### Exercise material
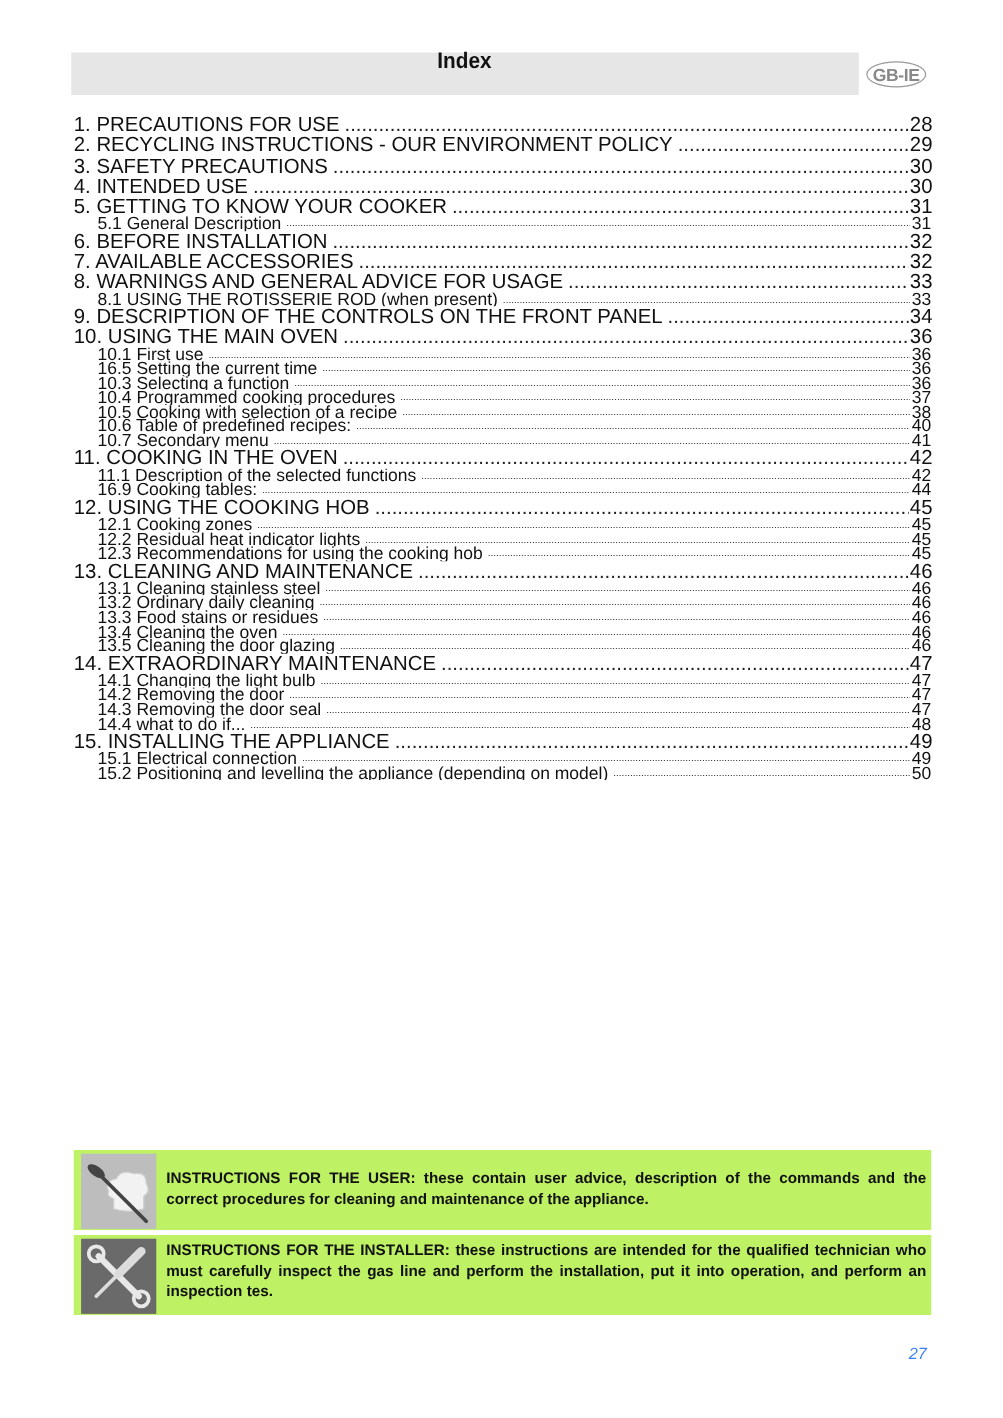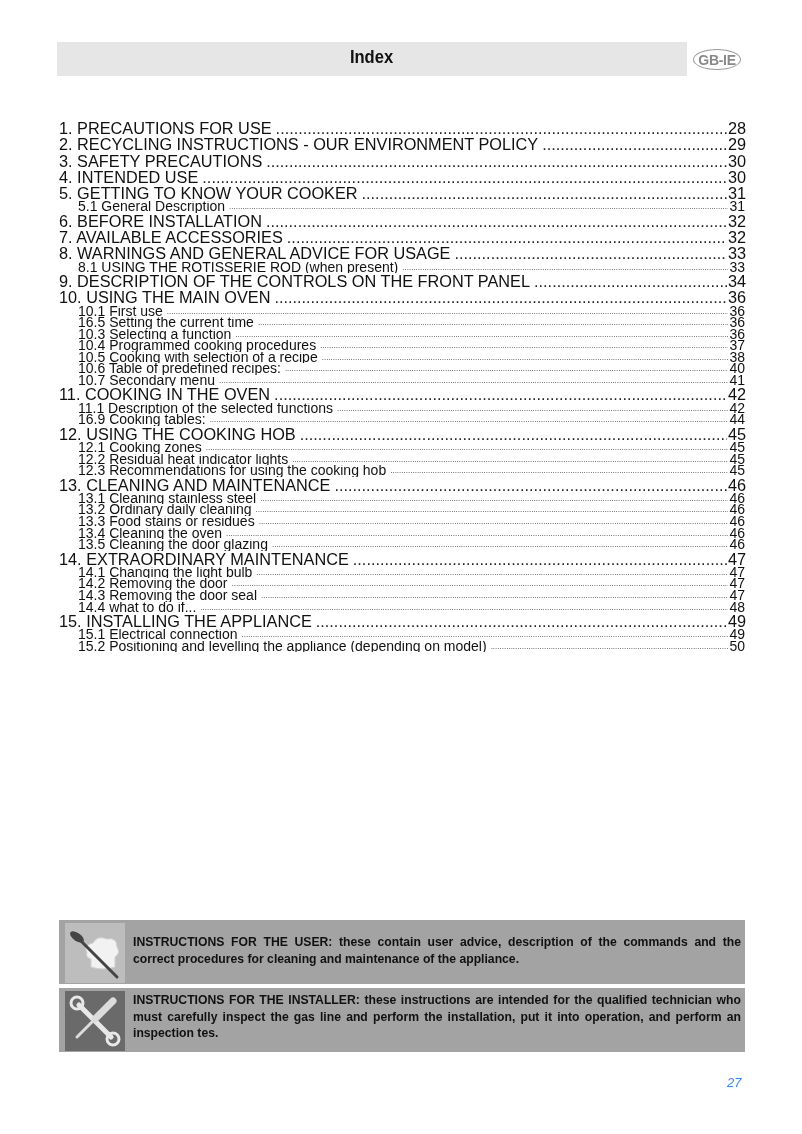--- a/index.html
+++ b/index.html
@@ -6,7 +6,7 @@
   body { width:802px; height:1134px; position:relative; overflow:hidden;
          font-family:"Liberation Sans", sans-serif; color:#111; }
   .header-bar { position:absolute; left:57px; top:42px; width:630px; height:34px;
-                background:#e6e6e6; display:flex; align-items:center; justify-content:center; }
+                background:#e6e6e6; display:flex; align-items:flex-start; justify-content:center; }
   .header-title { font-weight:bold; font-size:18px; letter-spacing:0px; color:#111; margin-top:-4px; transform:scaleX(0.92); }
   .badge { position:absolute; left:693px; top:49px; width:48px; height:21px; border:1.2px solid #9a9a9a;
            border-radius:50%; display:flex; align-items:center; justify-content:center;

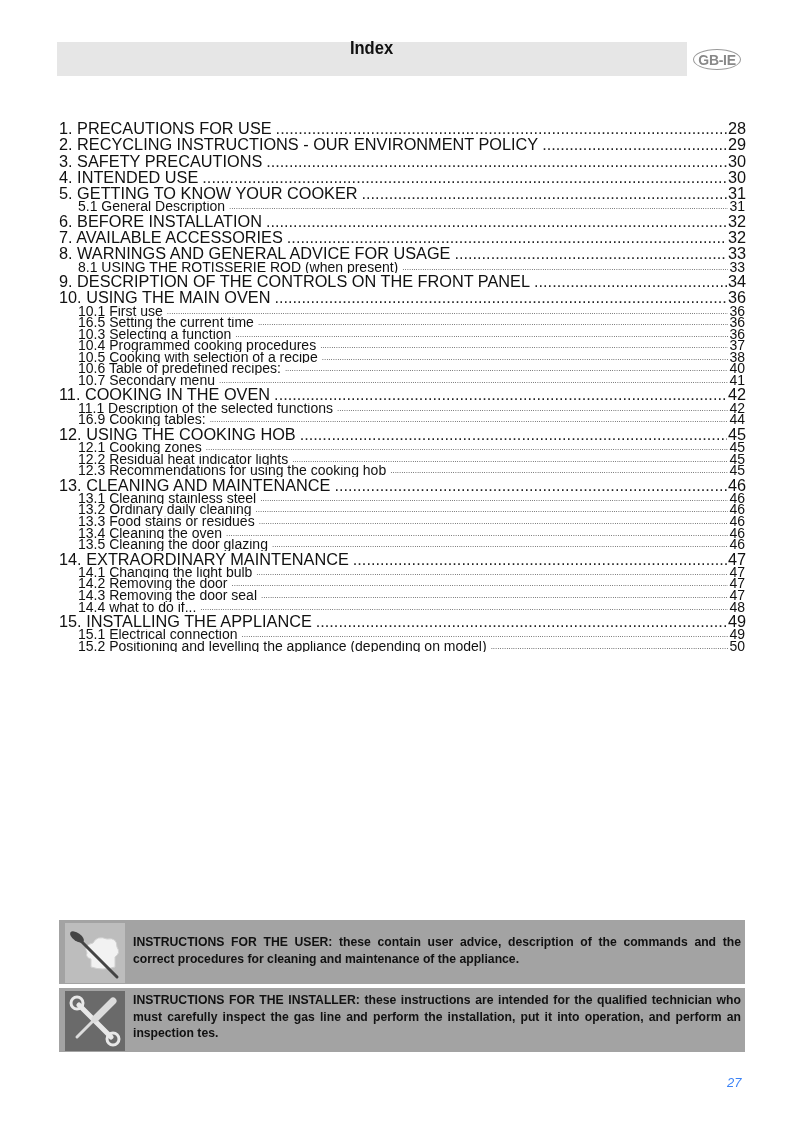--- a/index.html
+++ b/index.html
@@ -11,7 +11,7 @@
   .badge { position:absolute; left:693px; top:49px; width:48px; height:21px; border:1.2px solid #9a9a9a;
            border-radius:50%; display:flex; align-items:center; justify-content:center;
            font-size:14px; font-weight:bold; color:#888; box-sizing:border-box; letter-spacing:-0.3px; }
-  .toc { position:absolute; left:59px; top:92px; width:687px;margin-top:28px; }
+  .toc { position:absolute; left:59px; top:92px; width:687px; }
   .toc-row { display:flex; align-items:flex-end; white-space:nowrap; overflow:hidden; }
   .toc-row.main { font-size:16.3px; height:16.25px; line-height:16.25px; }
   .toc-row.sub { font-size:14px; height:11.55px; line-height:11.55px; padding-left:19px; }

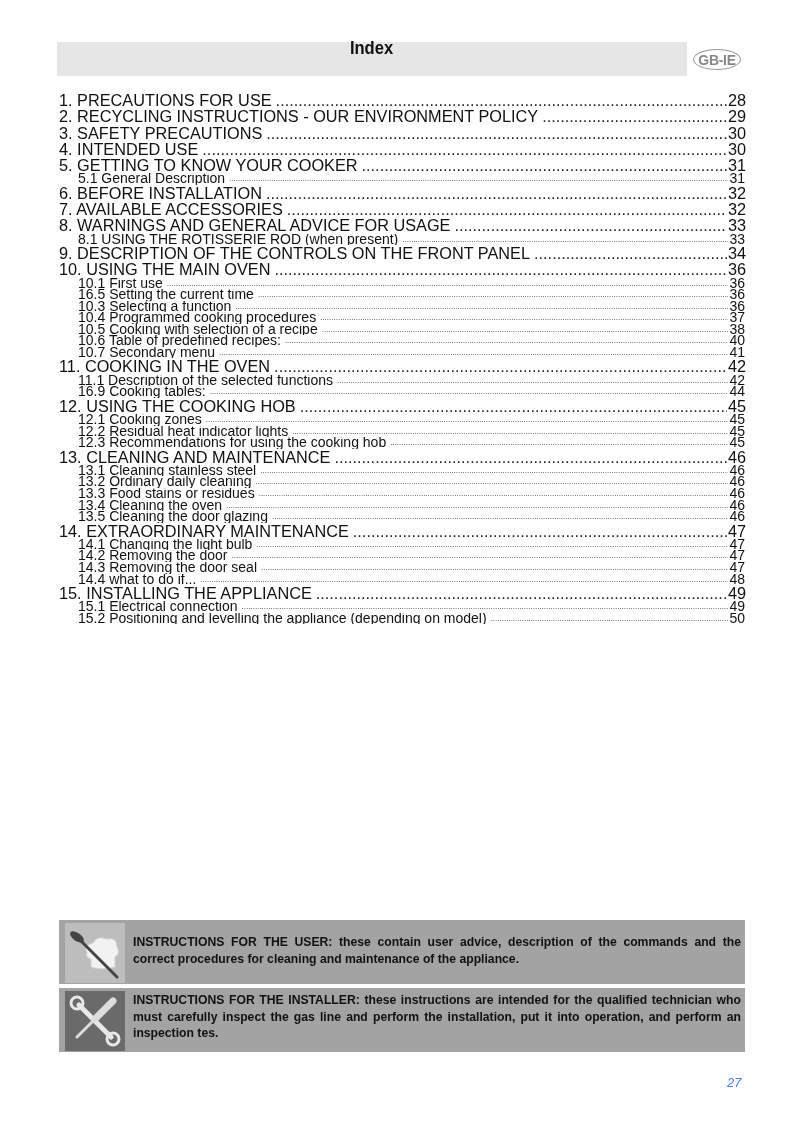--- a/index.html
+++ b/index.html
@@ -22,7 +22,7 @@
   .toc-row .dots::before { content:"........................................................................................................................................................................................................................................................................................................................................................"; }
   .toc-row .page { flex:0 0 auto; padding-left:1px; text-align:right; }
   .toc-row.sub .page { padding-right:1px; }
-  .info-panel { position:absolute; left:59px; width:686px; background:#a3a3a3; }
+  .info-panel { position:absolute; left:59px; width:686px; background:#bef264; }
   .panel-user { top:920px; height:64px; }
   .panel-installer { top:988px; height:64px; }
   .panel-icon { position:absolute; left:6px; top:3px; width:60px; height:60px; }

### Exercise
Show the lines from the data above that contain the string "content".

### Result of the task
-                background:#e6e6e6; display:flex; align-items:center; justify-content:center; }
+                background:#e6e6e6; display:flex; align-items:flex-start; justify-content:center; }
            border-radius:50%; display:flex; align-items:center; justify-content:center;
            border-radius:50%; display:flex; align-items:center; justify-content:center;
   .toc-row .dots::before { content:"........................................................................................................................................................................................................................................................................................................................................................"; }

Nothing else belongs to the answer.